Subject: | Encoding/UTF-8 issues |
Hi,
we recently noticed an issue when we were sending messages with JSON data in the body that contained UTF-8 encoded characters (over a SSL connection and using ActiveMQ, we did not try it without SSL). These messages usually either did not arrive at the other end at all or they contained double-encoded UTF-8 characters (or something that looked similar) or invalid JSON. At first, I assumed that the issue was with the body, but we were actually passing a byte string (as opposed to a character string with set UTF-8 flag) to Net::Stomp, so that part was fine, but as it turns out, the destination header was built using a value that came from a database that had the UTF-8 flag set. So when this got concatenated in Net::Stomp::Frame (in as_string()), the UTF-8 flag got 'propagated' to the $frame, and when appending the $body, the bytes get appended to this UTF-8 character string, which likely explains the observed double-encoding. Initially, we did not send the content-length header, but once I added it, I got errors in the ActiveMQ log complaining that it did not receive the trailing null byte after reading content-length bytes. I assume that there are two reasons for this:
1. If the $frame has the UTF-8 flag set, the code in send_frame() works with character counts, while the lower level code (OpenSSL?) that gets eventually called in syswrite() might be returning byte counts, which makes the substr() remove too many characters when syswrite has written a UTF-8 character (which can be more than one byte long), causing 'data loss' in the body of the frame. I'm not sure if we actually triggered this though and if it really is an issue since our messages are rather short, I just noticed this potential problem when reading the send_frame() code.

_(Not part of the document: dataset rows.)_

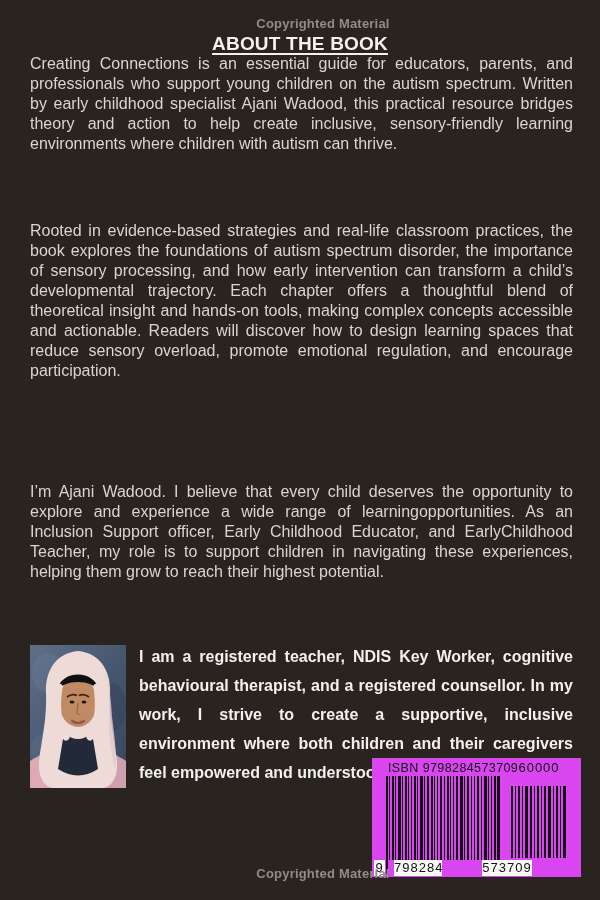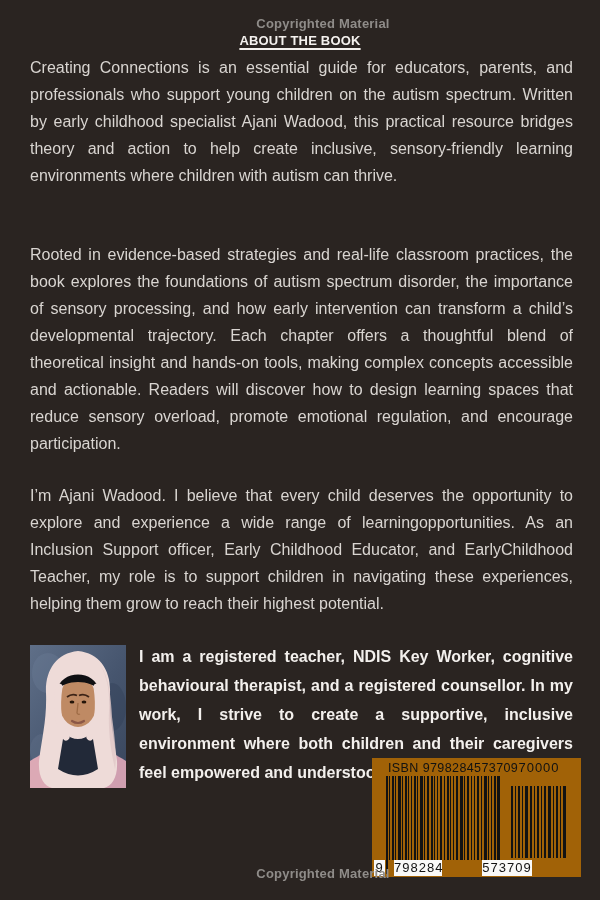--- a/index.html
+++ b/index.html
@@ -21,39 +21,39 @@
     letter-spacing: 0.2px;
     margin-left: 32px;
   }
   .watermark.top { top: 16px; }
   .watermark.bottom { top: 866px; }
 
   .heading {
     position: absolute; left: 0; width: 600px;
     text-align: center;
     color: #f4f1ee;
-    font-size: 13px;
+    font-size: 19px;
     font-weight: bold;
     letter-spacing: 0.2px;
     margin: 0;
   }
   .heading span { text-decoration: underline; text-decoration-thickness: 2px; text-underline-offset: 3px; }
   .heading.book { top: 33px; }
   .heading.author { top: 484px; }
 
   .body-text {
     position: absolute; left: 30px; width: 543px;
     margin: 0;
     color: #d9d5d1;
     font-size: 16px;
-    line-height: 27px;
+    line-height: 20px;
     text-align: justify;
   }
   .para1 { top: 54px; }
-  .para2 { top: 241px; }
+  .para2 { top: 221px; }
   .author-bio { top: 482px; }
 
   .bio-row {
     position: absolute; left: 30px; top: 645px; width: 543px;
     display: flex; align-items: flex-start;
   }
   .photo {
     flex: none;
     width: 96px; height: 143px;
     background: #3c4a62;
@@ -66,21 +66,21 @@
     font-weight: bold;
     line-height: 29px;
     text-align: justify;
     width: 434px;
     position: relative; top: -3px;
   }
 
   .barcode-box {
     position: absolute; left: 372px; top: 758px;
     width: 209px; height: 119px;
-    background: #a16207;
+    background: #d946ef;
   }
   .isbn-label {
     position: absolute; top: 3px; left: 16px;
     color: #121212; font-size: 12.5px; letter-spacing: 0.4px;
   }
   .main-code { position: absolute; left: 14px; top: 18px; width: 114px; height: 100px; }
   .bars-main { position: absolute; left: 0; top: 0; width: 114px; height: 100px; }
   .digits { position: absolute; top: 84px; left: 0; height: 16px; width: 114px;
             font-size: 13px; color: #121212; letter-spacing: 1px; }
   .digits span { position: absolute; top: 0; height: 16px; line-height: 16px;
@@ -187,21 +187,21 @@
           <rect x="111" y="0" width="3" height="98"></rect>
         </g>
       </svg>
       <div class="digits">
         <span class="d0">9</span>
         <span class="d1">798284</span>
         <span class="d2">573709</span>
       </div>
     </div>
 
-    <div class="price-label">70000</div>
+    <div class="price-label">60000</div>
     <svg class="bars-price" viewBox="0 0 56 72" preserveAspectRatio="none">
       <g fill="#121212">
         <rect x="0" y="0" width="2" height="72"></rect>
         <rect x="4" y="0" width="1" height="72"></rect>
         <rect x="7" y="0" width="2" height="72"></rect>
         <rect x="11" y="0" width="1" height="72"></rect>
         <rect x="14" y="0" width="3" height="72"></rect>
         <rect x="19" y="0" width="2" height="72"></rect>
         <rect x="23" y="0" width="1" height="72"></rect>
         <rect x="26" y="0" width="2" height="72"></rect>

2. Because of the double-encoding mentioned above, the body becomes longer than it was when the length was calculated in the calling code, so the content-length doesn't actually match the length of the body that gets sent.
I'm not sure if I fully understand the problem yet, nor do I know how to best solve this, maybe it's sufficient to document that both headers and body must be byte strings (with UTF-8 flag off) to give others who run into this a hint what they might have to look for. In our case, I currently 'solved' it by wrapping the send method with some code that encodes parameter keys and values as UTF-8 byte string (using the Encode module) if the UTF-8 flag is set, but one has to be careful since, if the caller provided a content-length header and the body was a character string with UTF-8 flag set, the actual body length might be different from the one provided by the caller.

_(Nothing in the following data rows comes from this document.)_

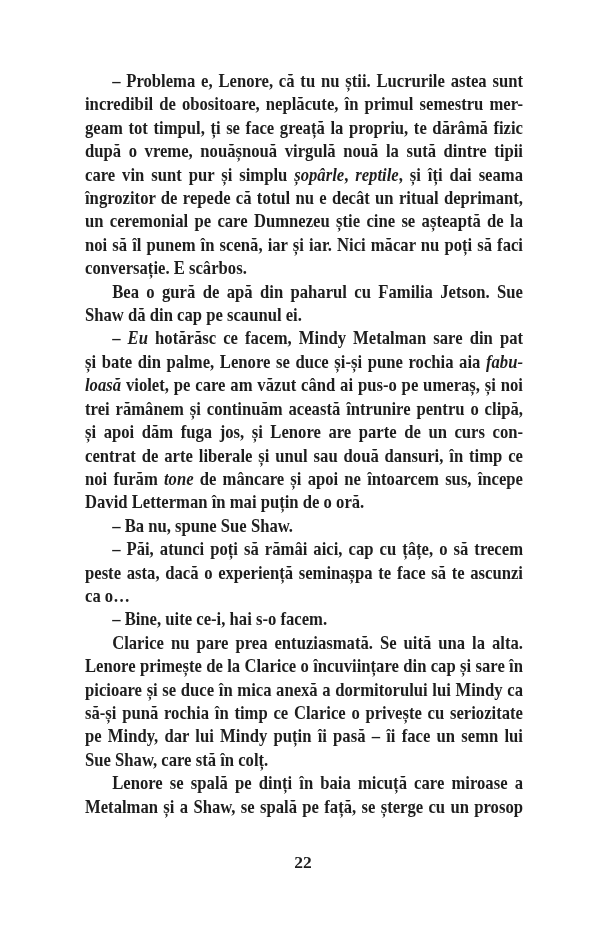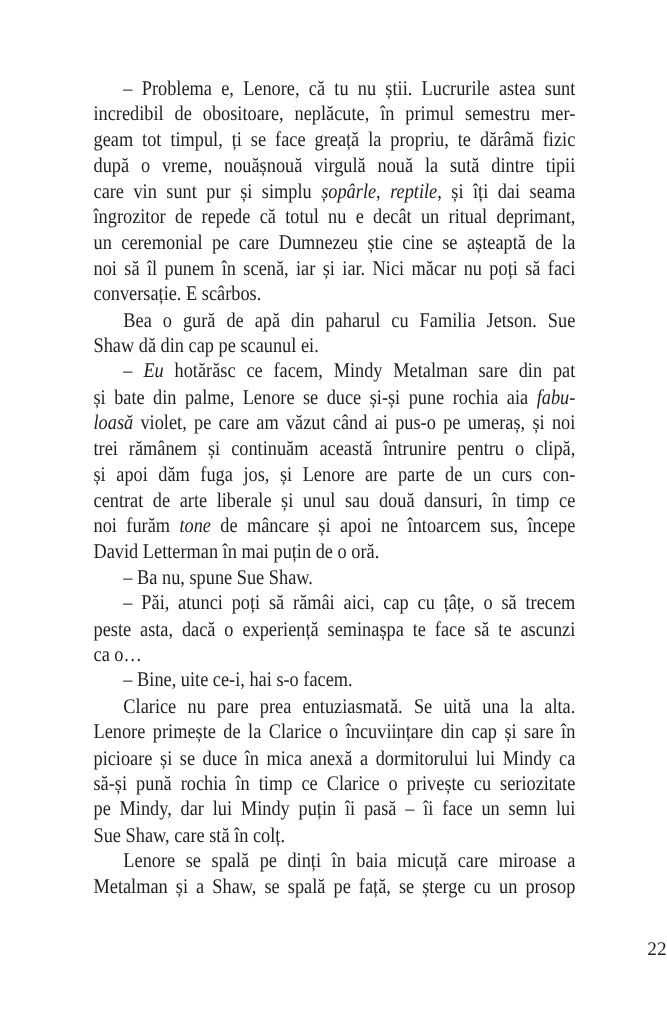--- a/index.html
+++ b/index.html
@@ -10,20 +10,21 @@
     width: 606px;
     height: 929px;
     position: relative;
     background: #ffffff;
     overflow: hidden;
     font-family: "Liberation Serif", "DejaVu Serif", serif;
   }
   .page {
     position: absolute;
     inset: 0;
+    font-weight: bold;
   }
   .text-block {
     position: absolute;
     left: 85px;
     top: 69px;
     width: 500px;
     transform: scaleX(0.876);
     transform-origin: 0 0;
     font-size: 19px;
     line-height: 23.4px;
@@ -41,21 +42,21 @@
     text-indent: 31px;
   }
   .line em {
     font-style: italic;
   }
   .page-number {
     position: absolute;
     top: 852px;
     left: 0;
     width: 606px;
-    text-align: right;
+    text-align: center;
     font-size: 17.5px;
     line-height: 20px;
     color: #1e1e1e;
   }
 </style>
 </head>
 <body style="background: rgb(255, 255, 255);">
 
 <div class="page">
   <div class="text-block" style="color: rgb(30, 30, 30);">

The attached .t file tries to demonstrate a part of the issue by showing that there is a difference if a header value has or hasn't the UTF-8 flag set.
Kind regards
Manfred
Subject: | encoding.t |
#!perl
use lib 't/lib';
use TestHelp;
use Net::Stomp::Frame;
use Encode;
use File::Spec;
use Devel::Peek;
my $expected_frame_data = encode('UTF-8',
"SEND\ndestination:/foo/bar\n\n\N{WHITE SMILING FACE}\0");
my $body = encode('UTF-8', "\N{WHITE SMILING FACE}");
use Data::Dumper;
local $Data::Dumper::Useqq = 1;
local $Data::Dumper::Terse = 1;
local $Data::Dumper::Indent = 0;
subtest 'Non UTF-8 destination' => sub {
my $f = Net::Stomp::Frame->new({
command => 'SEND',
headers => {
destination => '/foo/bar',
},
body => $body,
});
my $frame_data = $f->as_string();
is($frame_data, $expected_frame_data, 'frame content looks as expected');
is(utf8::is_utf8($frame_data), '', 'content not marked as UTF-8');
diag 'Frame data: ' . Dumper($frame_data);
Dump $frame_data;
};
subtest 'UTF-8 destination' => sub {
my $f = Net::Stomp::Frame->new({
command => 'SEND',
headers => {
destination => decode('UTF-8', '/foo/bar'),
},
body => $body,
});
my $frame_data = $f->as_string();
is($frame_data, $expected_frame_data, 'frame content looks as expected');
is(utf8::is_utf8($frame_data), '', 'content not marked as UTF-8');
diag 'Frame data: ' . Dumper($frame_data);
Dump $frame_data;
# The following 'simulates' code (that might be called from syswrite) which
# detects the UTF-8 flag and performs encoding to bytes, which results in
# double-encoded UTF-8 data
is(encode('UTF-8', $frame_data), $expected_frame_data, 'frame content looks as expected');
utf8::encode($frame_data);
is($frame_data, $expected_frame_data, 'frame content looks as expected');
};
done_testing;